Zmay, whose English website reveals one of its primary business to be funeral services and cemetery management, bought the tech from inventor Xiongbin Lin, through a contorted (to me, anyway) deal involving multiple foreign-registered holding companies and fronts. No mention is made of whether anti-aging customers who die as a result of "stem cell" treatment will get a deal on a headstone and plot of turf.
Death - the ultimate anti-aging solution |
Forty mil is big money by any measure, especially for a technology that has not been described, or even mentioned, in a peer-reviewed journal - at least not that I could find in English. And the new licensees have lost no time in seeking to capitalize on their investment.

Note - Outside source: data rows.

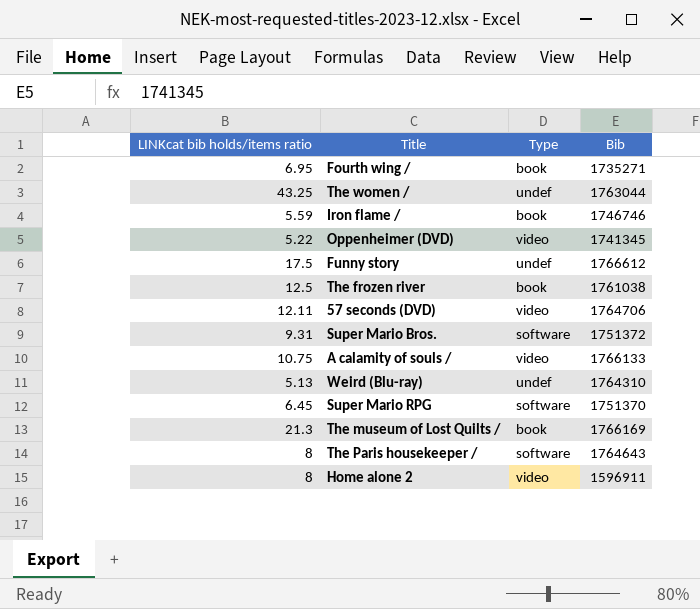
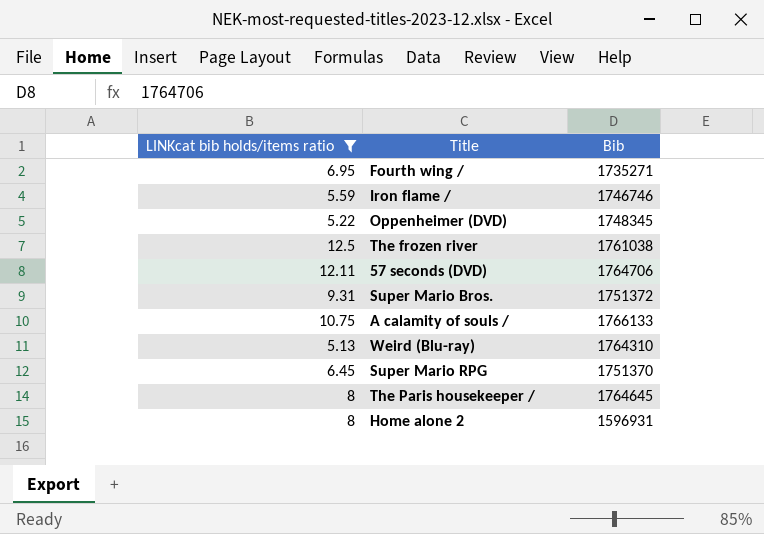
filter: none -> LINKcat bib holds/items ratio <= 12.5
column Type | position: 3 -> none
Oppenheimer (DVD) | Bib: 1741345 -> 1748345
The Paris housekeeper / | Bib: 1764643 -> 1764645
Home alone 2 | Bib: 1596911 -> 1596931

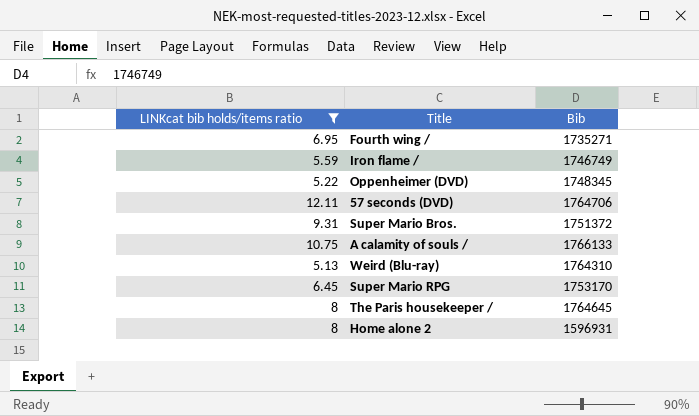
row The frozen river: 12.5 | 1761038 -> none
Iron flame / | Bib: 1746746 -> 1746749
Super Mario RPG | Bib: 1751370 -> 1753170

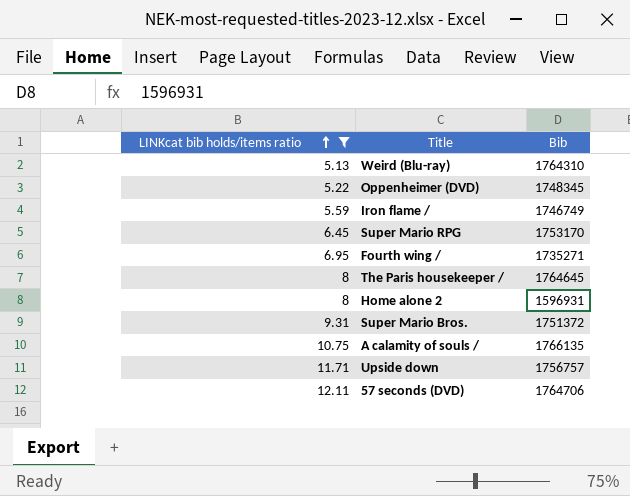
row order: none -> LINKcat bib holds/items ratio ascending
A calamity of souls / | Bib: 1766133 -> 1766135
row Upside down: none -> 11.71 | 1756757

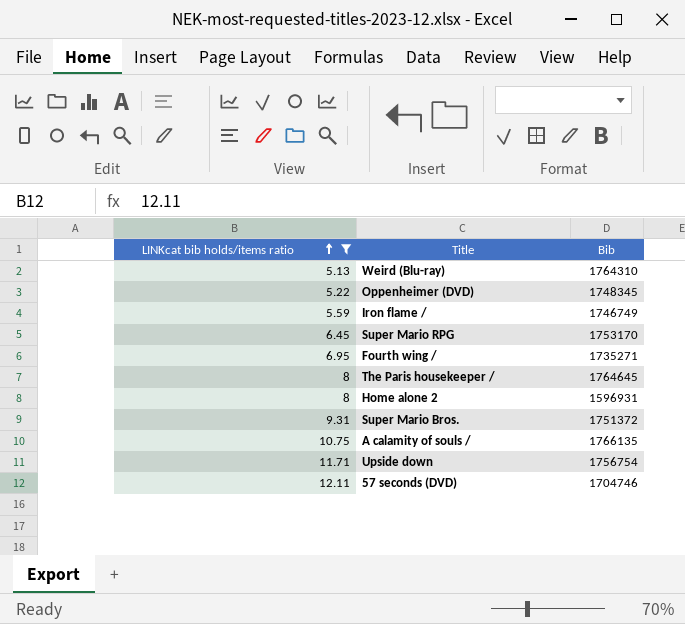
Upside down | Bib: 1756757 -> 1756754
57 seconds (DVD) | Bib: 1764706 -> 1704746

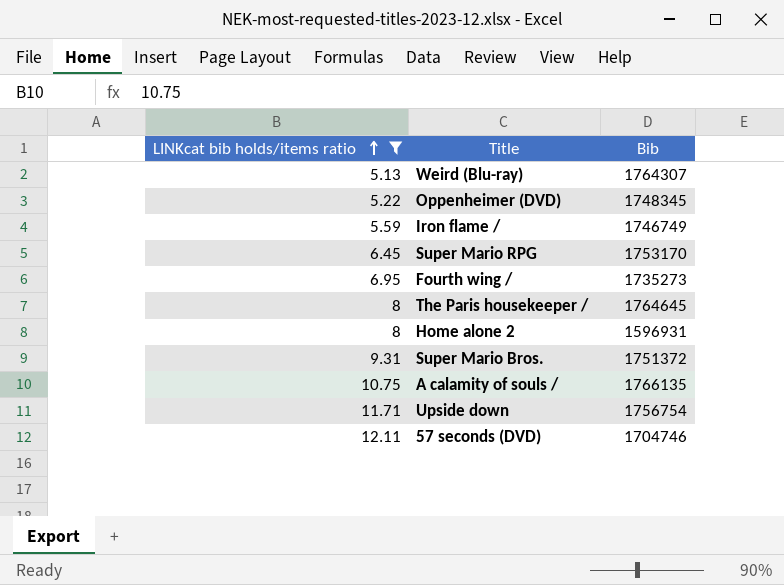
Weird (Blu-ray) | Bib: 1764310 -> 1764307
Fourth wing / | Bib: 1735271 -> 1735273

The Institute of Anti-Aging Medical Research on Stem Cells (Hong Kong) Limited, which was acquired from Lin as part of the deal, has recently changed its name to 159 Anti-Aging Center (H.K.) Ltd., registered a web domain, and is on a hiring spree. A bolus of stem cell cash can't come to soon for Zmay, which has suffered recent financial losses and suspension of trading of its shares on the HK Gem boards last month.
It's always hard to tell who the final sucker will be in deals of this ilk, the licensees, or the prospective patients they try to foist their schemes onto - whoever it is, my friends, don't let it be you.